Since we had to cancel our annual summer trip to the east coast, DH and I will be taking a road trip later in July.  I'll write more about it if it turns out we actually do it.  Already one part was canceled, literally the day after I made the arrangements.  With any luck things will become less crazy, and we'll be able to go.  DH has far too many vacation hours, and his company has asked the employees to plan so everyone is not away in the fourth quarter. Eventually DH will take some time and go out to Connecticut to see his parents, and we are also planning on travelling to see DS2's boot camp graduation ceremony in October.  Some days I feel a bit stir crazy but mostly I'm OK with just hanging around.  My class just finished and I have a small list of tasks to accomplish for next school year that I'll work on next week in between doctor's appointments:  eye check up, skin check up, thyroid ultrasound, labs, and followup, plus driving DS2 to his surgery.  It will be strange to be going out so much on so many consecutive days!  But it will be nice to have things to do, also. 

I have good days and bad days.  My sleep is disturbed in that I'm going to bed late and even so, not falling asleep for hours at least one or two days a week.  When that happens I'm a zombie for the next few days.  I'm working on hip stabilization exercises because something's gotta give there, it's driving me crazy.  My hands are a lot better, just a little bit creaky in the morning but usually OK after just a little while.  Still trying to drop a few pounds. I'd love to lose 10, at this point I'd be happy to drop below 150 for more than two consecutive days.  On the other hand, staying at my current weight is not the end of the world and I'm not convinced that eating a handful of potato chips occasionally is going to kill me.  I just don't want to buy new clothes! 
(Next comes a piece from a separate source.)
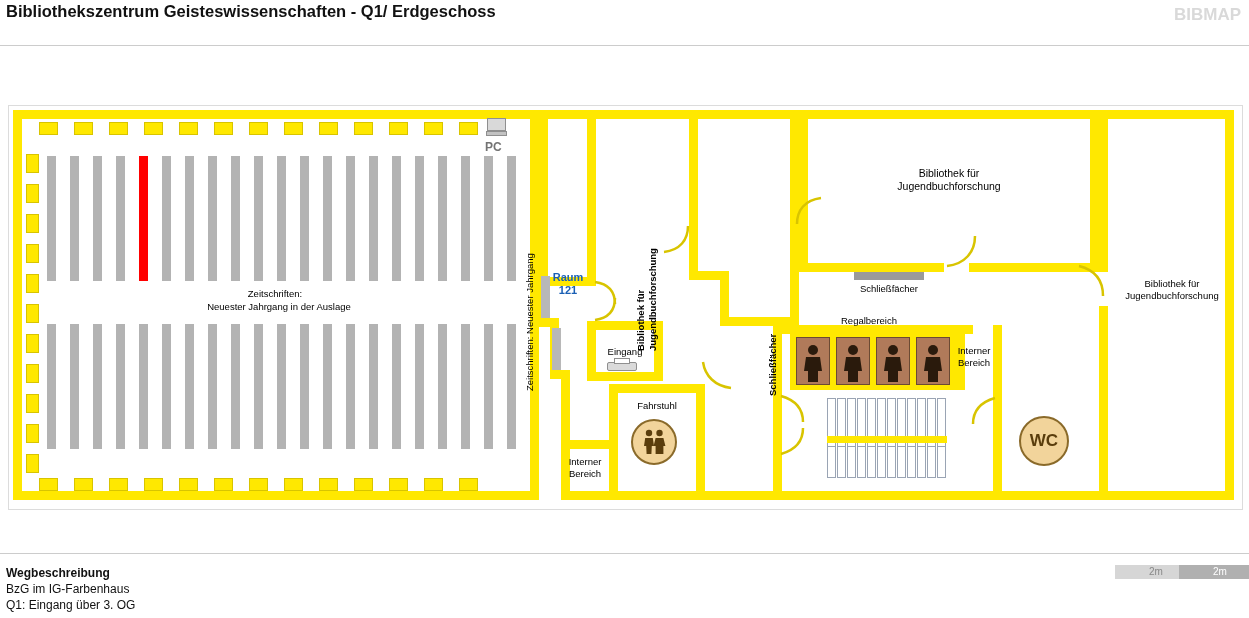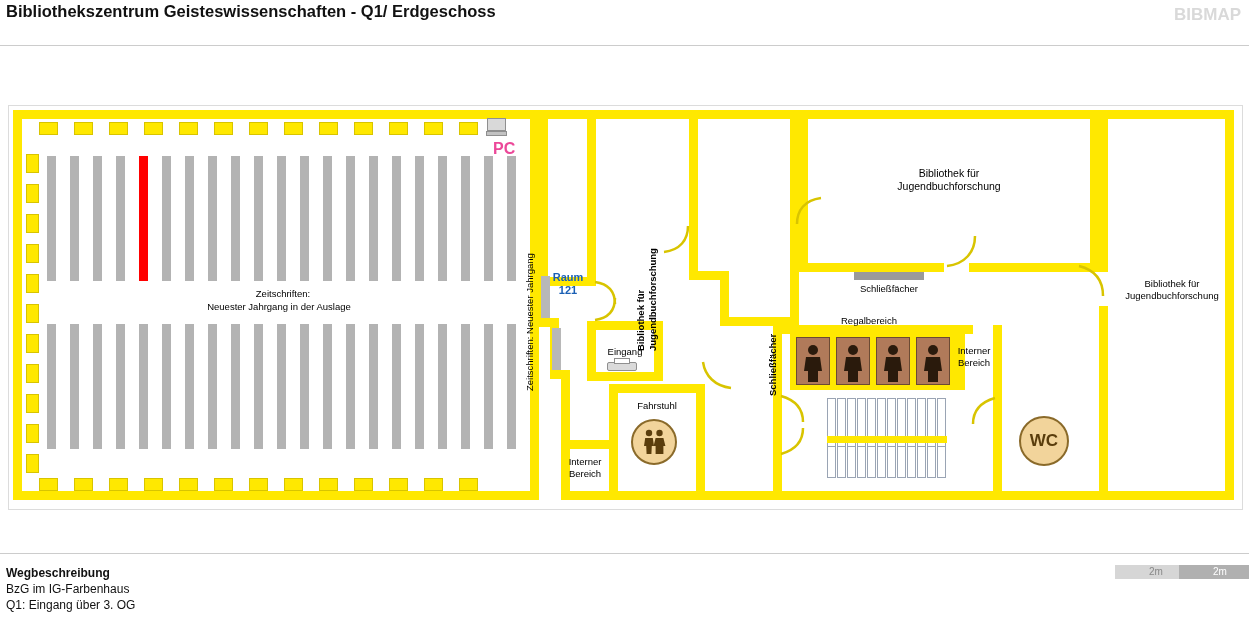"PC" .pc-label { color: #ec4899 -> #737373; font-size: 16px -> 12px; margin-left: 8px -> none }
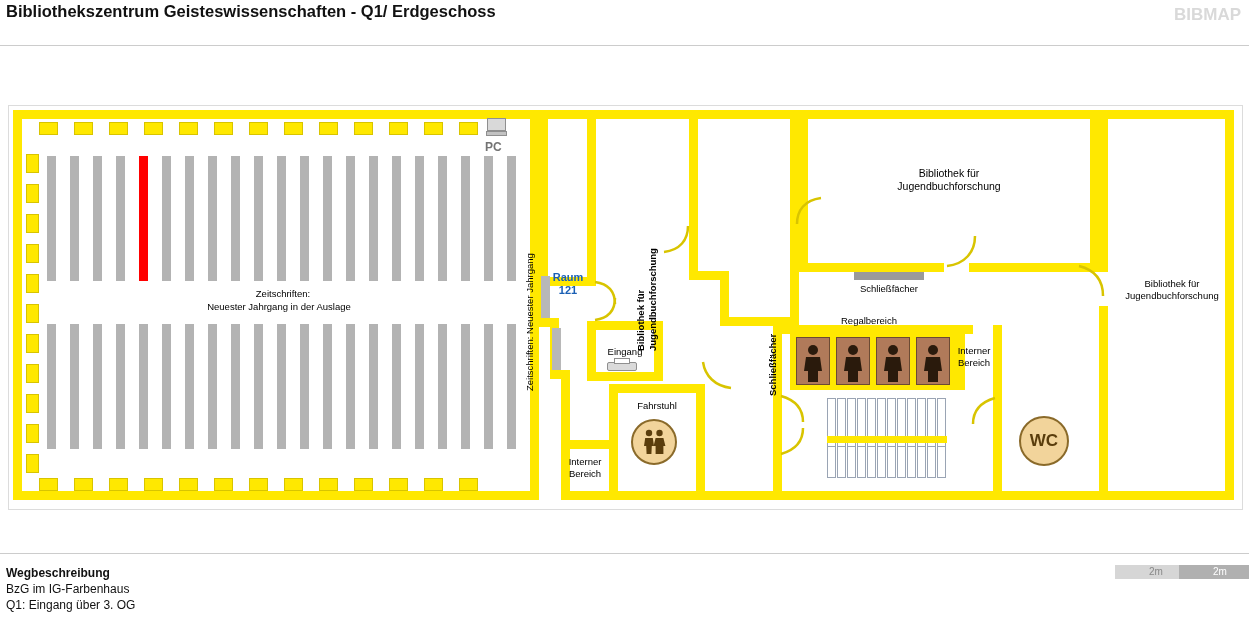"Zeitschriften:" div.lbl { left: 164px -> 156px }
These past few months -- and  the two to come -- are exercises in patience.  I'm working on not getting so frustrated about things I can't change.  My family, even my extended family, is safe and healthy both physically and financially.  I continuously remind myself to appreciate all the good things in my life and let the rest go.  It's hard, and I do worry about what's to come, but there's no point in that.  The truth is, the future is always uncertain.  If it seems even more uncertain now, that's just because I wasn't really paying too much attention before, just making the assumption that things would always continue on as they had been.  That was never a good assumption, but I was allowed to keep it for quite a while until reality intervened.  I hope we can come through this period of turmoil stronger and more resilient, exchanging our complacency for gratitude and a determination to do whatever we can to be good and do good.